(SUSTAINABLE) COTTON CULTIVATION
With regard to the environment, conventional cotton cultivation causes a number of problems. Organically grown cotton is the more sustainable alternative, but what are the differences?
CHARACTERISTICS CONVENTIONAL COTTON CULTIVATON
Conventional cotton cultivation causes a number of environmental problems, especially at a local level. Some examples of problems, which are recognized internationally, are:
- Soil degradation and loss of biodiversity due to one-sided cultivation (monoculture) and use of pesticide.
- Supply of large quantities of fertilizers for cultivation.
- Use of large quantities of artificial pesticides to protect against diseases, pests and weeds. These pesticides end up in the surface water and are often applied in ways that are harmful to human health.
- Contribute to water scarcity through (inefficient) irrigation. The cotton plant needs a lot of water to produce cotton.

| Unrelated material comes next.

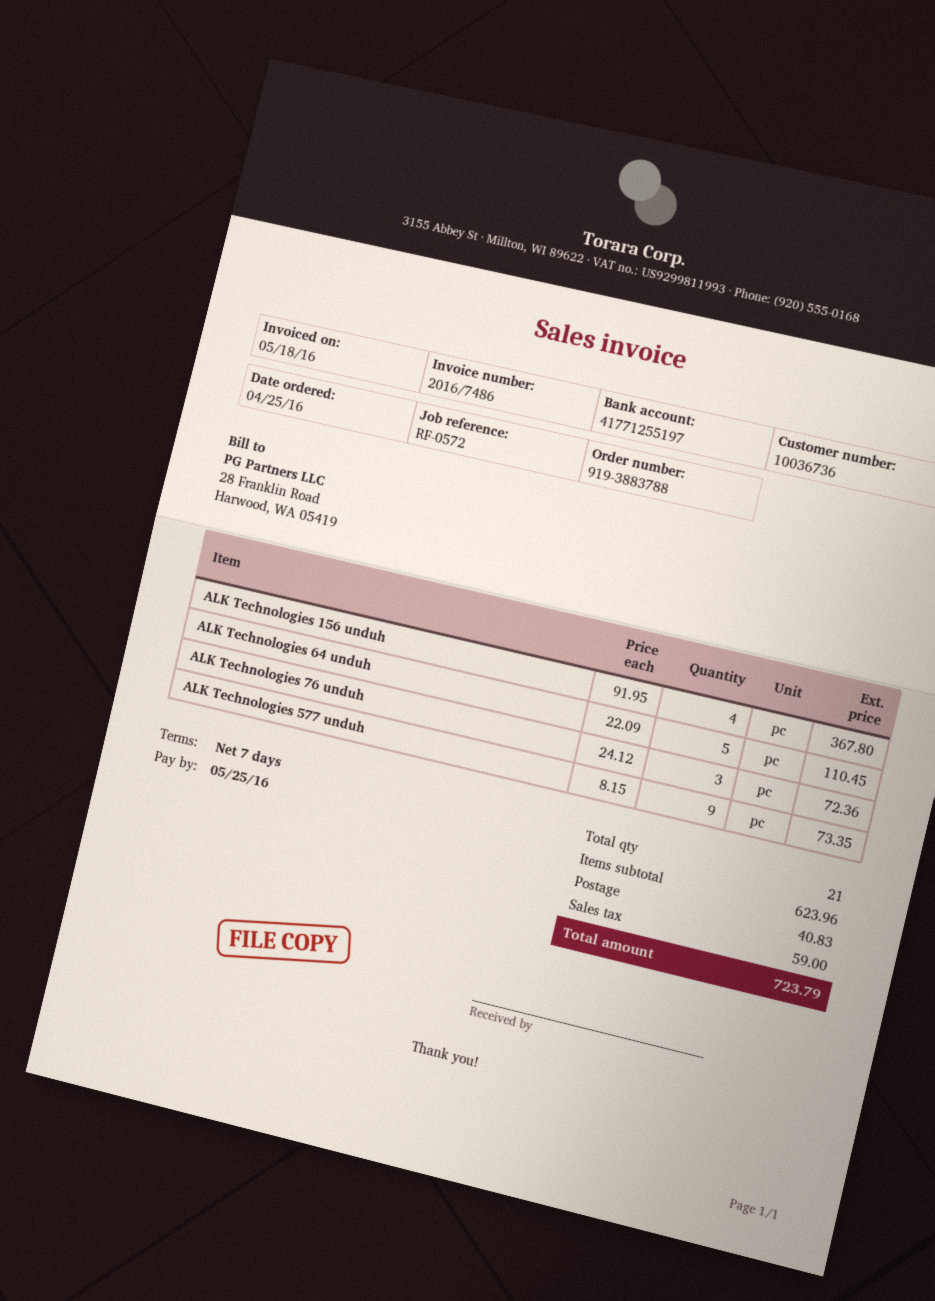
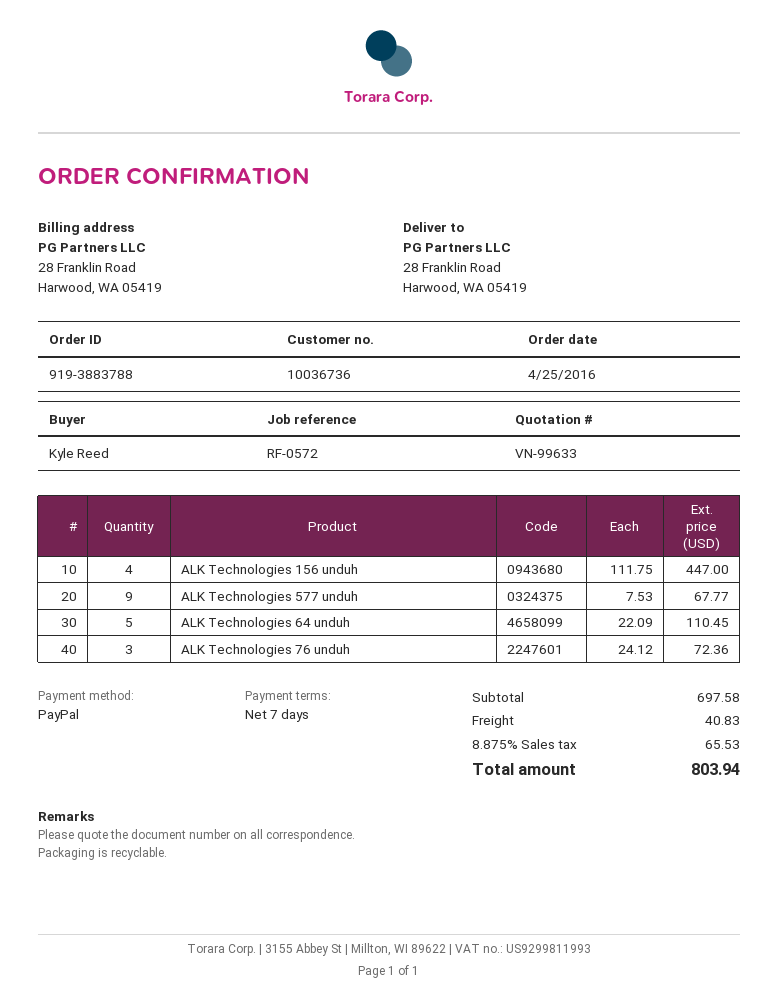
ALK Technologies 156 unduh: 4 x 91.95 = 367.80 -> 4 x 111.75 = 447.00
ALK Technologies 577 unduh: 9 x 8.15 = 73.35 -> 9 x 7.53 = 67.77
subtotal: 623.96 -> 697.58
tax: 59.00 -> 65.53
total: 723.79 -> 803.94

CHARACTERISTICS ORGANIC COTTON CULTIVATION
In order to reduce the above problems, more and more efforts are being made to grow cotton organically worldwide. The main differences with conventional cultivation are:
- Synthetic pesticides may not be used.
- No artificial fertilizer may be used (animal/organic manure may be used).

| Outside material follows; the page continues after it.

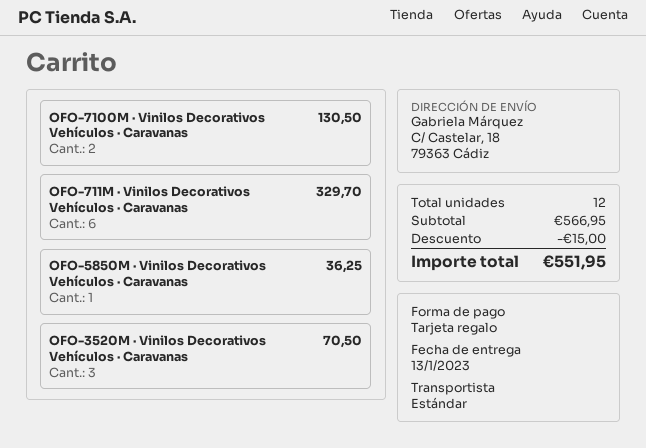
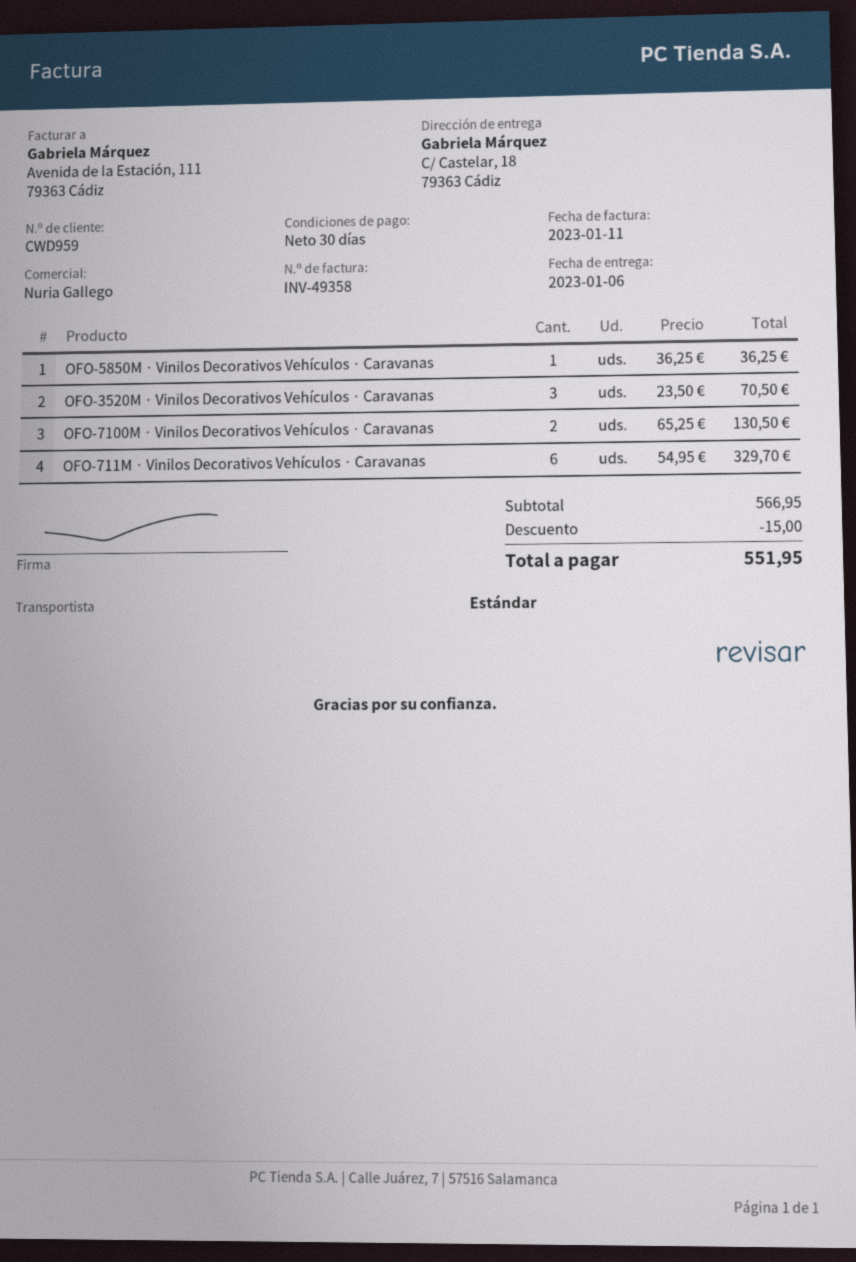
delivery date: 2023-01-13 -> 2023-01-06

- Water wastage is being prevented by means of a water management plan. Farmers have better knowledge of (organic) cotton production and learn to irrigate more efficiently.
- An important advantage of organic cultivation is that it is more sustainable in the long term, because organic cultivation pays explicit attention to effects on the soil (prevention of impoverishment) and effects of pesticide use in the medium and long term.
Because of the above arguments, organically grown cotton is regarded as an environmentally better choice than conventional cotton. A good reason for HeboVanDijk to replace the collection where possible with more environmentally friendly alternatives, based on organically grown cotton.